> [Source material]:
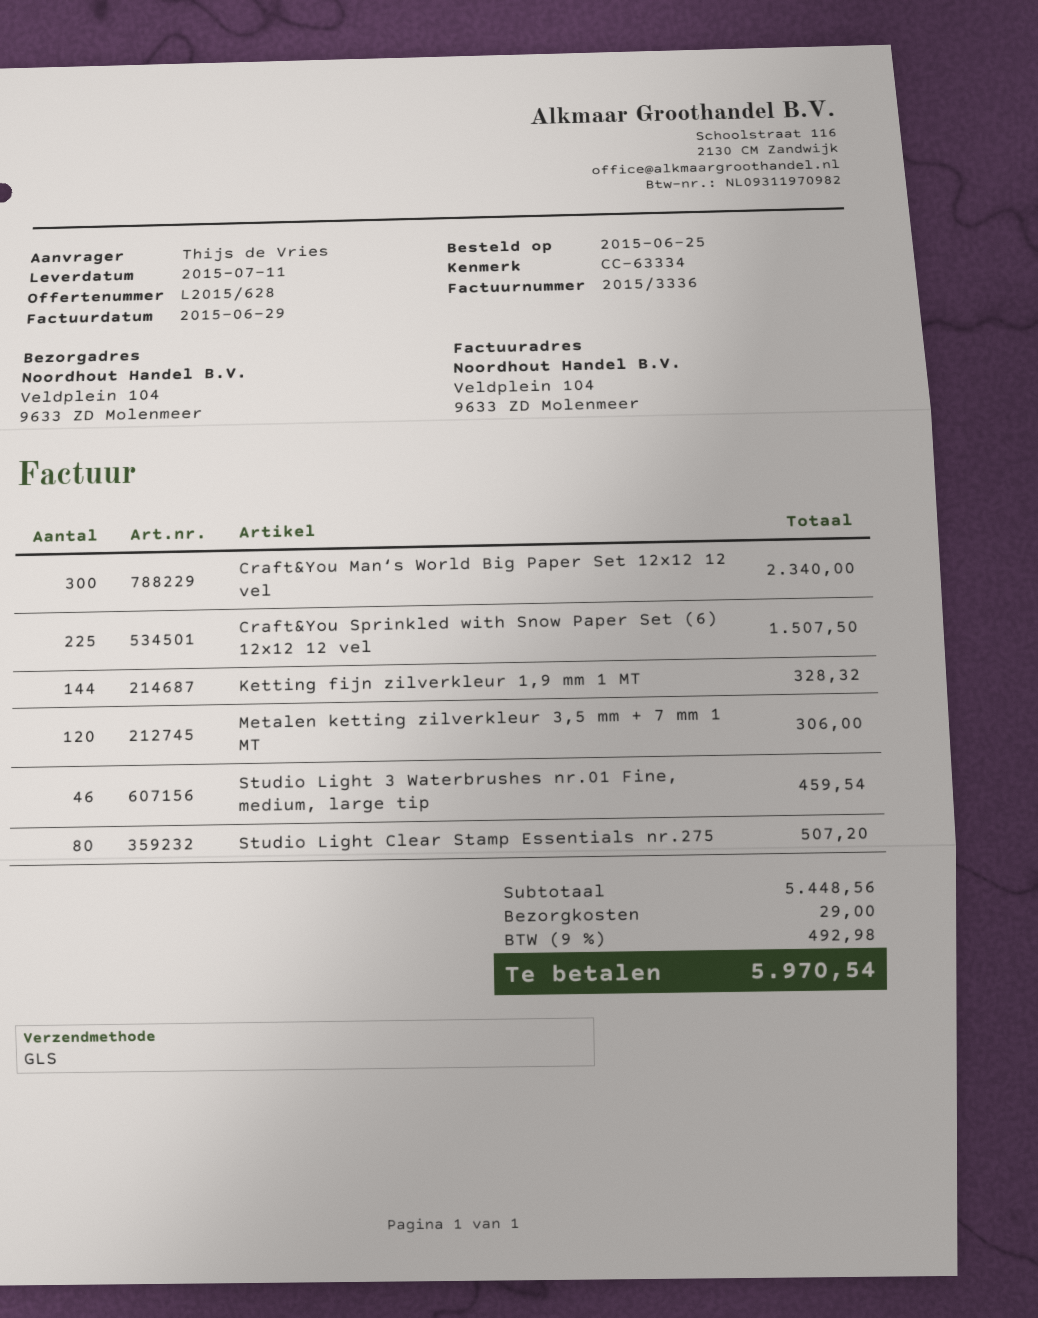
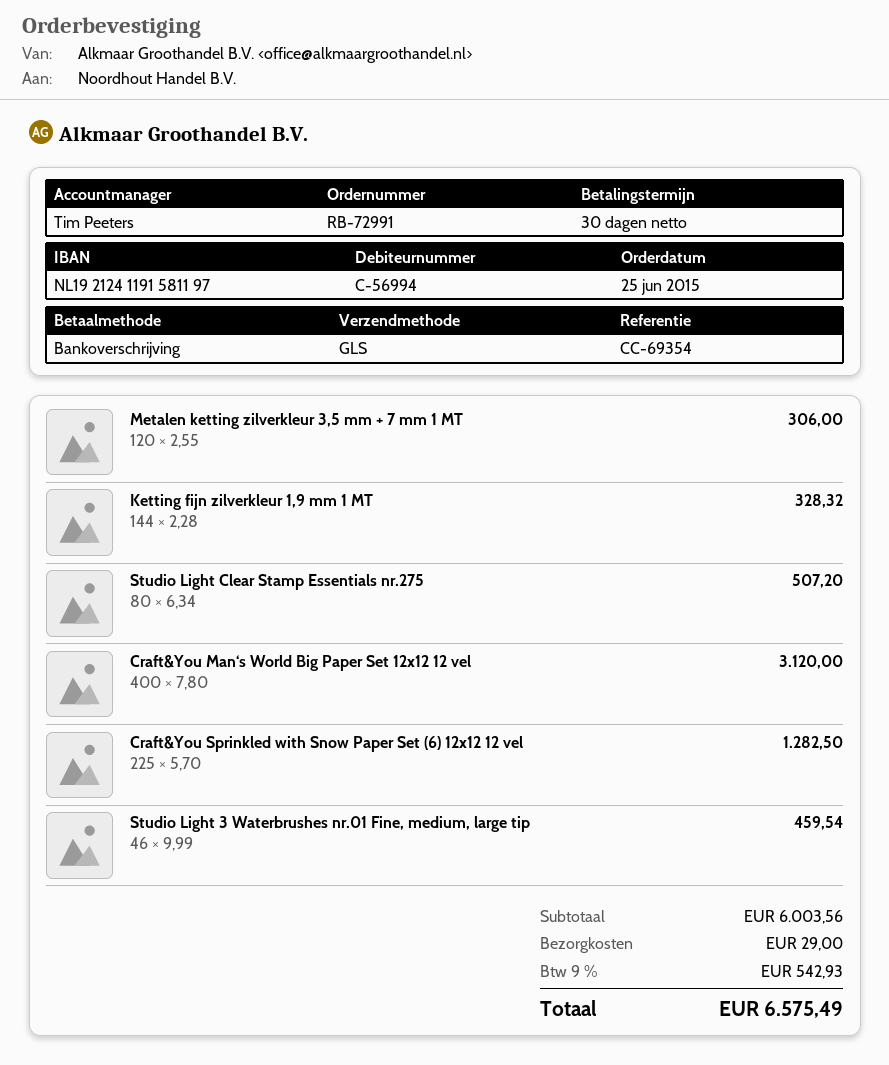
reference: CC-63334 -> CC-69354
Craft&You Man‘s World Big Paper Set 12x12 12 vel: 300 for 2340.00 -> 400 for 3120.00
Craft&You Sprinkled with Snow Paper Set (6) 12x12 12 vel: 225 for 1507.50 -> 225 for 1282.50
subtotal: 5448.56 -> 6003.56
tax: 9% = 492.98 -> 9% = 542.93
total: 5970.54 -> 6575.49

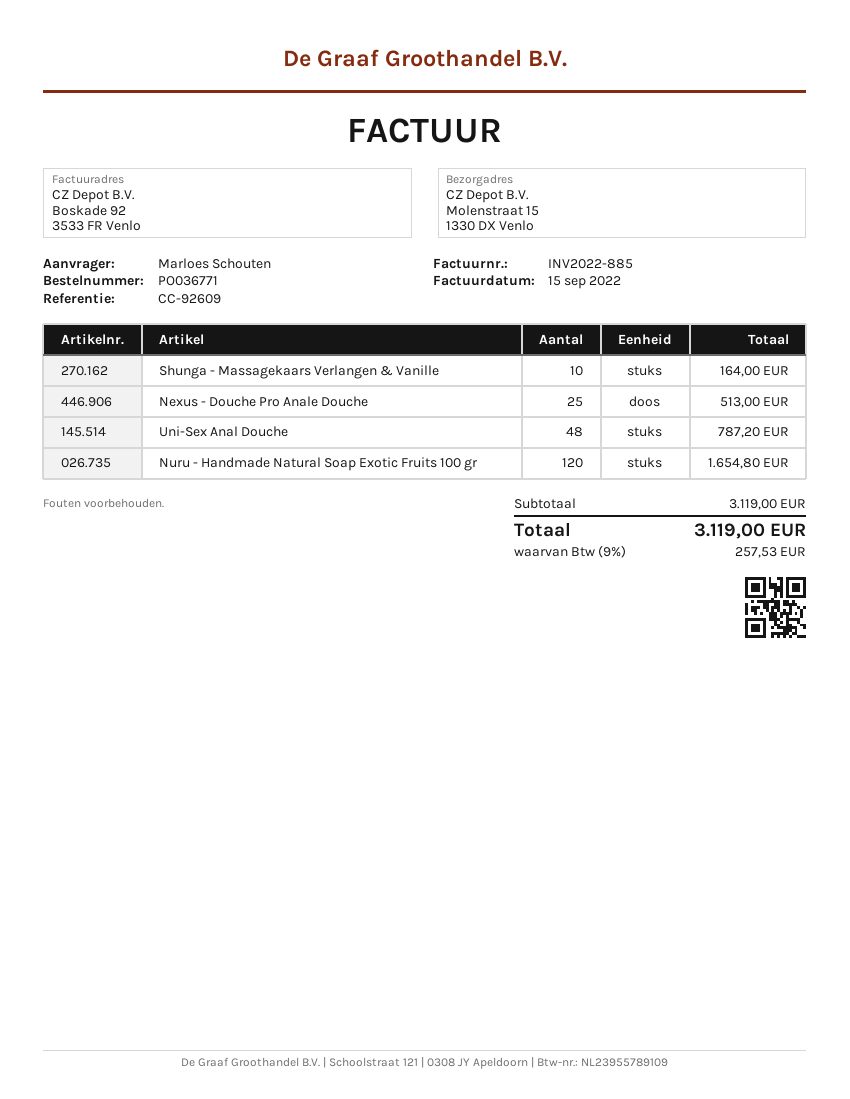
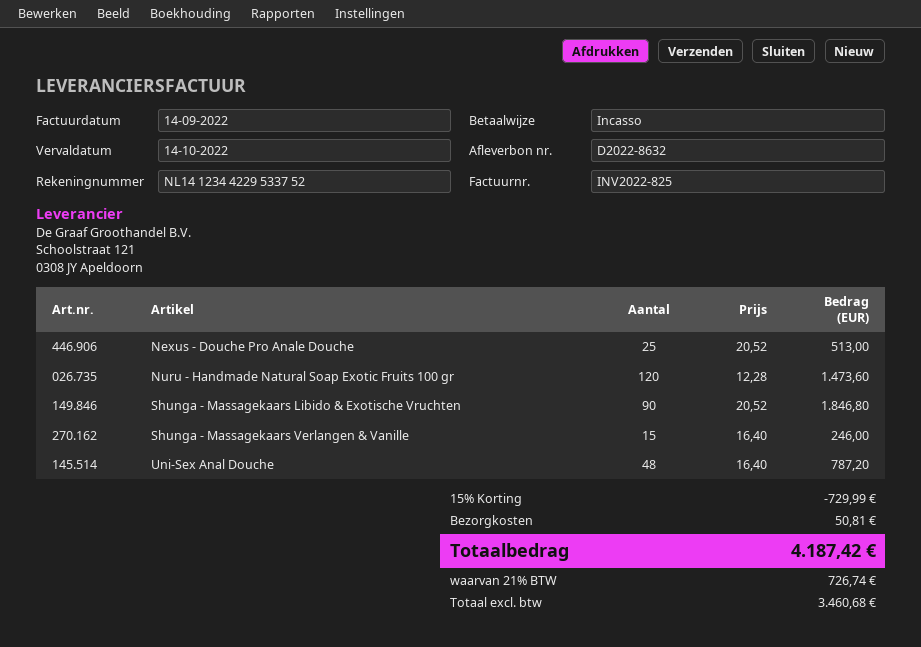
invoice number: INV2022-885 -> INV2022-825
invoice date: 2022-09-15 -> 2022-09-14
Shunga - Massagekaars Verlangen & Vanille: 10 for 164.00 -> 15 for 246.00
Nuru - Handmade Natural Soap Exotic Fruits 100 gr: 120 for 1654.80 -> 120 for 1473.60
Shunga - Massagekaars Libido & Exotische Vruchten: none -> 90 for 1846.80
discount: none -> 15% = 729.99
shipping: none -> 50.81
tax: 9% = 257.53 -> 21% = 726.74
total: 3119.00 -> 4187.42

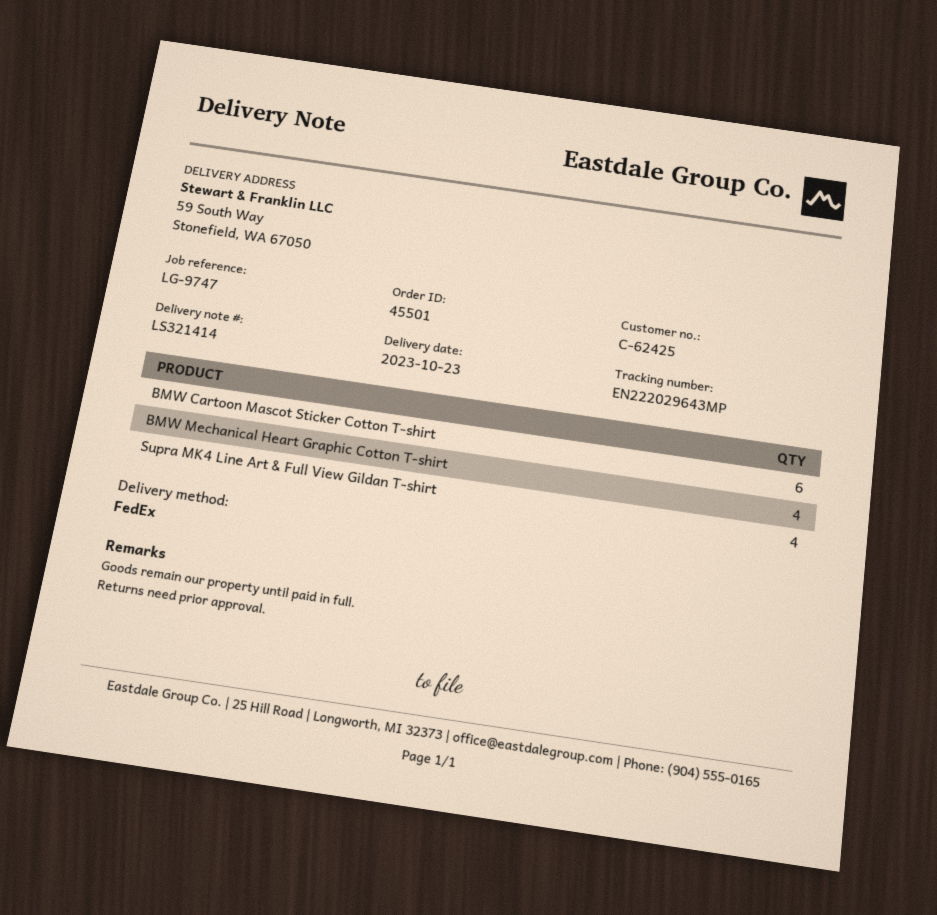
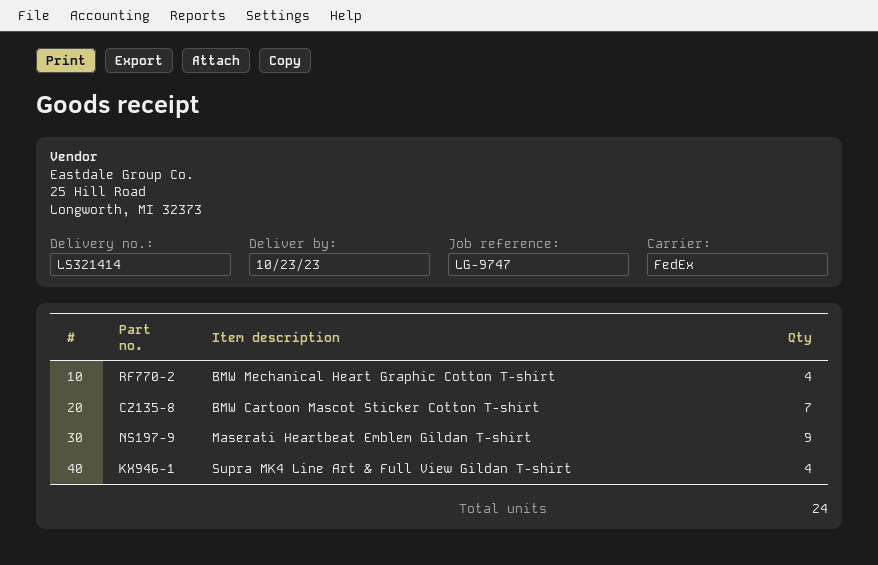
BMW Cartoon Mascot Sticker Cotton T-shirt: 6 -> 7
Maserati Heartbeat Emblem Gildan T-shirt: none -> 9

> [Required action]: Answer with one number only: how many lines above contain the word "Massagekaars".

> [Result]: 2